## Aim of the task
Somewhere below is a line with "Bmw R 1300 R" and, later, a line with "Μακιγιάζ: 264 x"; repeat those two lines and all the lines between them, exactly as they are.

━━━━━━━━━━━━━━━━

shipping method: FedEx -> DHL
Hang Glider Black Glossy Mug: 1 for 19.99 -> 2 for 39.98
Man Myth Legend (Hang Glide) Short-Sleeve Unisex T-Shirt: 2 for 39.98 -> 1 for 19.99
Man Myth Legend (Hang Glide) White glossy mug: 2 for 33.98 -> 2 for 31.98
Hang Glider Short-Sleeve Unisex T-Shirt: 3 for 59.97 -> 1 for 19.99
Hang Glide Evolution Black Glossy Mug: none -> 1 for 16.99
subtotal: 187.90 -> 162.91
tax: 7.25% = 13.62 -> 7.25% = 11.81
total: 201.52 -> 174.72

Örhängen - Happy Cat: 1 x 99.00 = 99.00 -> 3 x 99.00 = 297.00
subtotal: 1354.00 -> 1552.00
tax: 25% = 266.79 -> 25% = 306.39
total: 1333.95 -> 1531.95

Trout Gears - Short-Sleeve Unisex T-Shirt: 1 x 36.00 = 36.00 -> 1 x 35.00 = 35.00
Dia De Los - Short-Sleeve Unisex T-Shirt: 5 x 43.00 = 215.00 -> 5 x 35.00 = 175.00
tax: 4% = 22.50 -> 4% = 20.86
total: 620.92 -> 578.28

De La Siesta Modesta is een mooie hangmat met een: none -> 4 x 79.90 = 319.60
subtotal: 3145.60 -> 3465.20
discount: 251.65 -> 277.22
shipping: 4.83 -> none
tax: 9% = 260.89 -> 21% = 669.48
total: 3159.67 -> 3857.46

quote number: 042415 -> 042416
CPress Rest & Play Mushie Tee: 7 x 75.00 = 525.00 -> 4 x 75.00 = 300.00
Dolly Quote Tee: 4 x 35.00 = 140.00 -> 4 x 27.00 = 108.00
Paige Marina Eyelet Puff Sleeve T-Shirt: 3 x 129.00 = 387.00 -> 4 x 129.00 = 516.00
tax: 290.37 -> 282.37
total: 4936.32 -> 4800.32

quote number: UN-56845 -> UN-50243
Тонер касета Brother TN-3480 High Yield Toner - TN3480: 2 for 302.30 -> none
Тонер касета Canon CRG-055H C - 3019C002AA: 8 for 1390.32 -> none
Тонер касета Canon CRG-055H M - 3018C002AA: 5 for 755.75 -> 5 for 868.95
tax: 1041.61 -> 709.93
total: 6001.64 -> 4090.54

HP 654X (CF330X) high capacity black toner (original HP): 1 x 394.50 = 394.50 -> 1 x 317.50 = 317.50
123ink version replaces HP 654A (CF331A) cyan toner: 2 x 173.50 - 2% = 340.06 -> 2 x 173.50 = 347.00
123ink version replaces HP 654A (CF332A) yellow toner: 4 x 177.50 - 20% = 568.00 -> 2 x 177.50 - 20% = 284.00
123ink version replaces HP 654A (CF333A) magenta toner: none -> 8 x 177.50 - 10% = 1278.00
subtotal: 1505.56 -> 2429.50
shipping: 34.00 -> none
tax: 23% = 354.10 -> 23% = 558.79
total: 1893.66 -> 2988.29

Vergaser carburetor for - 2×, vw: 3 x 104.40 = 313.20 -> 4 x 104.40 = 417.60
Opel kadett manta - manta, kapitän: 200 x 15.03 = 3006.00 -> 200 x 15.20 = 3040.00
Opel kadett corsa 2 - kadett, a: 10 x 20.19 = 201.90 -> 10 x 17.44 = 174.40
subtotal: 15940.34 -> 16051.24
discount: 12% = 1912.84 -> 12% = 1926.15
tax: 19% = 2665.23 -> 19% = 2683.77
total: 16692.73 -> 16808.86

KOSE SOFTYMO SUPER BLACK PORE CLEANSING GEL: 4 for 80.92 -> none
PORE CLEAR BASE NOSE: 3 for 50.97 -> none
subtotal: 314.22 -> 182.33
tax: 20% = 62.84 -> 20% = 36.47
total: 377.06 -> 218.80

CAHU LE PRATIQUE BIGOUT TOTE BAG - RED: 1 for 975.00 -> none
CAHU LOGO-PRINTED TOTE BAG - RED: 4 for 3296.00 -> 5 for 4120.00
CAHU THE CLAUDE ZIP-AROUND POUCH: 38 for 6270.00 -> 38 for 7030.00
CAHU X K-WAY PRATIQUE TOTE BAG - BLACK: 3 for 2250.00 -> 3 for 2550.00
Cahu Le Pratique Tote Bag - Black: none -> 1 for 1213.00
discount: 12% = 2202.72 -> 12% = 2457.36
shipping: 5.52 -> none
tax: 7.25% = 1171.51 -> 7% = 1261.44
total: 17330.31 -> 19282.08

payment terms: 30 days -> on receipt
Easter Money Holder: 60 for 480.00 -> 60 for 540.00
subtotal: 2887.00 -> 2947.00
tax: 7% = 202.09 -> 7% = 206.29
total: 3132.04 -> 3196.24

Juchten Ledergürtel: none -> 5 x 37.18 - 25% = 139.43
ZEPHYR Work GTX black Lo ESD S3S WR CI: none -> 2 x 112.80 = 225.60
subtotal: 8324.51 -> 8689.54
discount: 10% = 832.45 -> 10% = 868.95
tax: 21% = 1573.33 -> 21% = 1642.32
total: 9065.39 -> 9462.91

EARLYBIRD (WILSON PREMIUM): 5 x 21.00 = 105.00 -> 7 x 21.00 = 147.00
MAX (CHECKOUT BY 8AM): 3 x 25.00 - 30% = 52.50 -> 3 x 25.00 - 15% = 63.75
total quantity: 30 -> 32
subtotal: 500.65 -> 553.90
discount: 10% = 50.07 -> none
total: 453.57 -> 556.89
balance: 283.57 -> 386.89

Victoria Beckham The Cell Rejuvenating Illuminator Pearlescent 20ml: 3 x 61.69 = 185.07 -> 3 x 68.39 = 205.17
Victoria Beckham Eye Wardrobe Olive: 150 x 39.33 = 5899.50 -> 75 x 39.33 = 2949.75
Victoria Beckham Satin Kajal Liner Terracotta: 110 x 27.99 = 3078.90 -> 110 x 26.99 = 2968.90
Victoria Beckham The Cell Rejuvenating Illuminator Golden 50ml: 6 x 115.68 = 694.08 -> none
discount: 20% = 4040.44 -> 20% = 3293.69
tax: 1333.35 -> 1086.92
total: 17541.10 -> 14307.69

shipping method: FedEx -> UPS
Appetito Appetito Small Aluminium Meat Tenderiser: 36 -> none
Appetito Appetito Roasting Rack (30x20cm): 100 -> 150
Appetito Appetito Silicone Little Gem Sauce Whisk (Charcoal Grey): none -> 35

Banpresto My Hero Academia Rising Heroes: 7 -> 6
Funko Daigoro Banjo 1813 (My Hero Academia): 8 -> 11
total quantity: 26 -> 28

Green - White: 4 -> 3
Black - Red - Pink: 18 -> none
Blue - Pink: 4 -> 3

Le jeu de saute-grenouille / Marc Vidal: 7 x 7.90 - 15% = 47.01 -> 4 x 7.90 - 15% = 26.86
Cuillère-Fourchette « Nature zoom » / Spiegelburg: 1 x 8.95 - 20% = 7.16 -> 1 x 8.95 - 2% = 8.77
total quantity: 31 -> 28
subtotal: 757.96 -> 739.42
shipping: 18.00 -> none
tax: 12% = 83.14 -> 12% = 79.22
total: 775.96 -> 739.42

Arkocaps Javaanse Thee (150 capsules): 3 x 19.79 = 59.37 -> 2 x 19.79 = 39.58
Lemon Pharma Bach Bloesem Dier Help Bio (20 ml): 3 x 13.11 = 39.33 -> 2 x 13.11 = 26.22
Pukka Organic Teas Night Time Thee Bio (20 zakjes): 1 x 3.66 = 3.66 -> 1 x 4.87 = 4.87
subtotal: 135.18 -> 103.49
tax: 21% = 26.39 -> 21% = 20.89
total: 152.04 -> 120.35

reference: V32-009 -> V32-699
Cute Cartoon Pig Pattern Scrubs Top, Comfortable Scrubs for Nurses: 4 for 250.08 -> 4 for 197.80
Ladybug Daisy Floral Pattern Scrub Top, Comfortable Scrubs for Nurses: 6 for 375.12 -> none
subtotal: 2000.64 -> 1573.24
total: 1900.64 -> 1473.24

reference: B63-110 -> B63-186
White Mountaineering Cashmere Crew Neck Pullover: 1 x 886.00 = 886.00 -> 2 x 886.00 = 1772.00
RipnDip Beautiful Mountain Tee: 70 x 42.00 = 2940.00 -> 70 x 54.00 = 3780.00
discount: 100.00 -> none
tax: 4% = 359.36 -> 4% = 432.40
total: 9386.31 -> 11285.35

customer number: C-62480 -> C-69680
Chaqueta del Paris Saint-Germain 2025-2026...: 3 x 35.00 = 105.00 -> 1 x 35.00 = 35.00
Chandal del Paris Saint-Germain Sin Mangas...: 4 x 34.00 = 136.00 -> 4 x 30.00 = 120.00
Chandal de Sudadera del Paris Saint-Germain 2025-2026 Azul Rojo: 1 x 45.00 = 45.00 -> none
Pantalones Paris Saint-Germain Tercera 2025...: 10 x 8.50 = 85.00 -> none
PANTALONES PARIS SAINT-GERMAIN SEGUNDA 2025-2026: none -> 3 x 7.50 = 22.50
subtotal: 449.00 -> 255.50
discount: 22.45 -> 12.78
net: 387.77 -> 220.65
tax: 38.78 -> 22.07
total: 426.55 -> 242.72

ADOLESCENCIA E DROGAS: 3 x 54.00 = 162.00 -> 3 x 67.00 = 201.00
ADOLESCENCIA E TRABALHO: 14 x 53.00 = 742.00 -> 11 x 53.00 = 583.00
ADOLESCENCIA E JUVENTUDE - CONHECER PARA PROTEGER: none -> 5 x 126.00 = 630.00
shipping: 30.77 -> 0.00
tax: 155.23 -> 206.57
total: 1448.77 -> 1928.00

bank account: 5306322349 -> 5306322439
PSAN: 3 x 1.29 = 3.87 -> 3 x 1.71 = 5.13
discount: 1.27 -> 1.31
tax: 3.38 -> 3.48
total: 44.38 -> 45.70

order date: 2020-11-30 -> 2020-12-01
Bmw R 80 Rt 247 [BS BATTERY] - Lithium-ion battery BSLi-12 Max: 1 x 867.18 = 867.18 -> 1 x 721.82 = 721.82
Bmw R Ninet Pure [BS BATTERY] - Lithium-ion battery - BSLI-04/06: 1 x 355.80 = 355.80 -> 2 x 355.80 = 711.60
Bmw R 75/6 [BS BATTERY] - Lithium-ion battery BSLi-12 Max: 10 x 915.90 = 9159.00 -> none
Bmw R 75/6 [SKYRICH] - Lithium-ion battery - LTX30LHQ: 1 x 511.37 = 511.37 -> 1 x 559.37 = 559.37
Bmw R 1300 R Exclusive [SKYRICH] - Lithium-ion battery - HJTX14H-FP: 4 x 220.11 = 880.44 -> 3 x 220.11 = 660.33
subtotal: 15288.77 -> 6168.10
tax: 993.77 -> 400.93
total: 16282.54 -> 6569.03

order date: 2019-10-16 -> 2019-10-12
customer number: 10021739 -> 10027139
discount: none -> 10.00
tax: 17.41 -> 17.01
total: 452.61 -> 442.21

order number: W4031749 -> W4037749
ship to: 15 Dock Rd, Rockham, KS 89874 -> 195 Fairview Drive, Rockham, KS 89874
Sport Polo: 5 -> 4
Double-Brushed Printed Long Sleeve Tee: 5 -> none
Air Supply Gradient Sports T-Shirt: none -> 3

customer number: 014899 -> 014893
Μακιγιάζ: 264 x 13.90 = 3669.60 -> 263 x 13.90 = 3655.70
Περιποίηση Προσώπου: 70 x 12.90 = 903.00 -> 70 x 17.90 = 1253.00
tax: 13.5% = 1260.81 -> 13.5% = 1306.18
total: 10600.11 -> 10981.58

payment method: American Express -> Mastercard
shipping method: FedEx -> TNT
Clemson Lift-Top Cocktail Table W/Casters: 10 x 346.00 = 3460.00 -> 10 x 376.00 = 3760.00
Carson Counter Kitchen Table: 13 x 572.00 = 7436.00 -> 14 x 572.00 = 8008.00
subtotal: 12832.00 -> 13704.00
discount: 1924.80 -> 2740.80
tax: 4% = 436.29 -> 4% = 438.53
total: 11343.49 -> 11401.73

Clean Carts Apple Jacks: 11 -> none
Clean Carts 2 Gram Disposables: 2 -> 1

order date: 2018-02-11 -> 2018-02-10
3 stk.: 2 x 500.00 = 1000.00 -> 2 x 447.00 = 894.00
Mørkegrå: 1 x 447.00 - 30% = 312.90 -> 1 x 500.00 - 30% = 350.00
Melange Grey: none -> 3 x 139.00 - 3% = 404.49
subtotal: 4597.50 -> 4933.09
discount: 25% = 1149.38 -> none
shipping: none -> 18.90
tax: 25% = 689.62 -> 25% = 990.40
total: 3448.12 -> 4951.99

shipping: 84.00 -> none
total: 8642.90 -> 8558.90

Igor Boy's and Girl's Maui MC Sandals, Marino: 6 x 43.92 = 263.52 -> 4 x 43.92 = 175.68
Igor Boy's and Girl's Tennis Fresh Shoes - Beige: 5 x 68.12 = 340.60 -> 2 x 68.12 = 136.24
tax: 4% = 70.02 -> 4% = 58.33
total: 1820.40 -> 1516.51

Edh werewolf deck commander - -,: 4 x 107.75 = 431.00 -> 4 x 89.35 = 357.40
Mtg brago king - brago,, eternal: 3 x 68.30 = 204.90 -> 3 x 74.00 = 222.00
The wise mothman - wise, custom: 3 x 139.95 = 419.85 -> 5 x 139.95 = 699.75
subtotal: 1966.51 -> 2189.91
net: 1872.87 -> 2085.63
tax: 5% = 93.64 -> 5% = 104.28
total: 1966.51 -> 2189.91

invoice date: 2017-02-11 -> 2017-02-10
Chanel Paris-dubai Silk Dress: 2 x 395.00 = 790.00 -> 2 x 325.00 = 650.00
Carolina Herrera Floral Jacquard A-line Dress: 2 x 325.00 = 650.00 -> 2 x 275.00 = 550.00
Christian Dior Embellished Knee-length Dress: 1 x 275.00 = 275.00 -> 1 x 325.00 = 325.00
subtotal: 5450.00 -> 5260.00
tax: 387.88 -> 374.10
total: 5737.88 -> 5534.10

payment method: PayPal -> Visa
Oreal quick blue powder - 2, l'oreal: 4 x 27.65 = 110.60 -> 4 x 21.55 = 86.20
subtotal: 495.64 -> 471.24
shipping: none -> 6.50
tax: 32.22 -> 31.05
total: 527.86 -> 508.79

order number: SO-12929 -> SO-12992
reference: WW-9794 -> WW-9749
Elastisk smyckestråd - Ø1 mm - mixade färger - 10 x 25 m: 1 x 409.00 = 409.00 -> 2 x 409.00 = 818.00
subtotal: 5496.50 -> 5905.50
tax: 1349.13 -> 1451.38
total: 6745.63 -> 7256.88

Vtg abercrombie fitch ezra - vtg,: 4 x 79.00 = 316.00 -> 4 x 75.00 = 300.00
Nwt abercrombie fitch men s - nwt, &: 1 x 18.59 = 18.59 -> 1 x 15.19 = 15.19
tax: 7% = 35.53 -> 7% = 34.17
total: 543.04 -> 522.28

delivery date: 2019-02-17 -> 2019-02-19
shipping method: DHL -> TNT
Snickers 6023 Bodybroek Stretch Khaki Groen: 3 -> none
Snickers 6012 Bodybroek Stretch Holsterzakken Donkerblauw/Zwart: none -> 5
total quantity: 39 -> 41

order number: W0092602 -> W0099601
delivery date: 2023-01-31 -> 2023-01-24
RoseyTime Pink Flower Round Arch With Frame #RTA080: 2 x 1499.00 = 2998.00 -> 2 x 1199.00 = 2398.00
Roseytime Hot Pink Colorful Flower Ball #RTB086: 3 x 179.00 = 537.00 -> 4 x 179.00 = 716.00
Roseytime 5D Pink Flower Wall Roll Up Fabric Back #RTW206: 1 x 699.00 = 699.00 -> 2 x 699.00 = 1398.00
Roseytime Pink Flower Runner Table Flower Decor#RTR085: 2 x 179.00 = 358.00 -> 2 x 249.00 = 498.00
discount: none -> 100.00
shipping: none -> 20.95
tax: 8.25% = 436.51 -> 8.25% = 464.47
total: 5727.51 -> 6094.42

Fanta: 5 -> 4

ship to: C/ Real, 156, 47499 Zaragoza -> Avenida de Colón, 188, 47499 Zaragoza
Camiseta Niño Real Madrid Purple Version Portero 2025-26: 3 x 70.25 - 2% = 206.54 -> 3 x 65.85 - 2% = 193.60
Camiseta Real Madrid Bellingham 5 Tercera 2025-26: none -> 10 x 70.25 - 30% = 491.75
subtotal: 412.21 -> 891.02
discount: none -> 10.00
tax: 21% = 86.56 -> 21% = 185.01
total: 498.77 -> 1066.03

━━━━━━━━━━━━━━━━

## Solution to this exercise
Bmw R 1300 R Exclusive [SKYRICH] - Lithium-ion battery - HJTX14H-FP: 4 x 220.11 = 880.44 -> 3 x 220.11 = 660.33
subtotal: 15288.77 -> 6168.10
tax: 993.77 -> 400.93
total: 16282.54 -> 6569.03

order date: 2019-10-16 -> 2019-10-12
customer number: 10021739 -> 10027139
discount: none -> 10.00
tax: 17.41 -> 17.01
total: 452.61 -> 442.21

order number: W4031749 -> W4037749
ship to: 15 Dock Rd, Rockham, KS 89874 -> 195 Fairview Drive, Rockham, KS 89874
Sport Polo: 5 -> 4
Double-Brushed Printed Long Sleeve Tee: 5 -> none
Air Supply Gradient Sports T-Shirt: none -> 3

customer number: 014899 -> 014893
Μακιγιάζ: 264 x 13.90 = 3669.60 -> 263 x 13.90 = 3655.70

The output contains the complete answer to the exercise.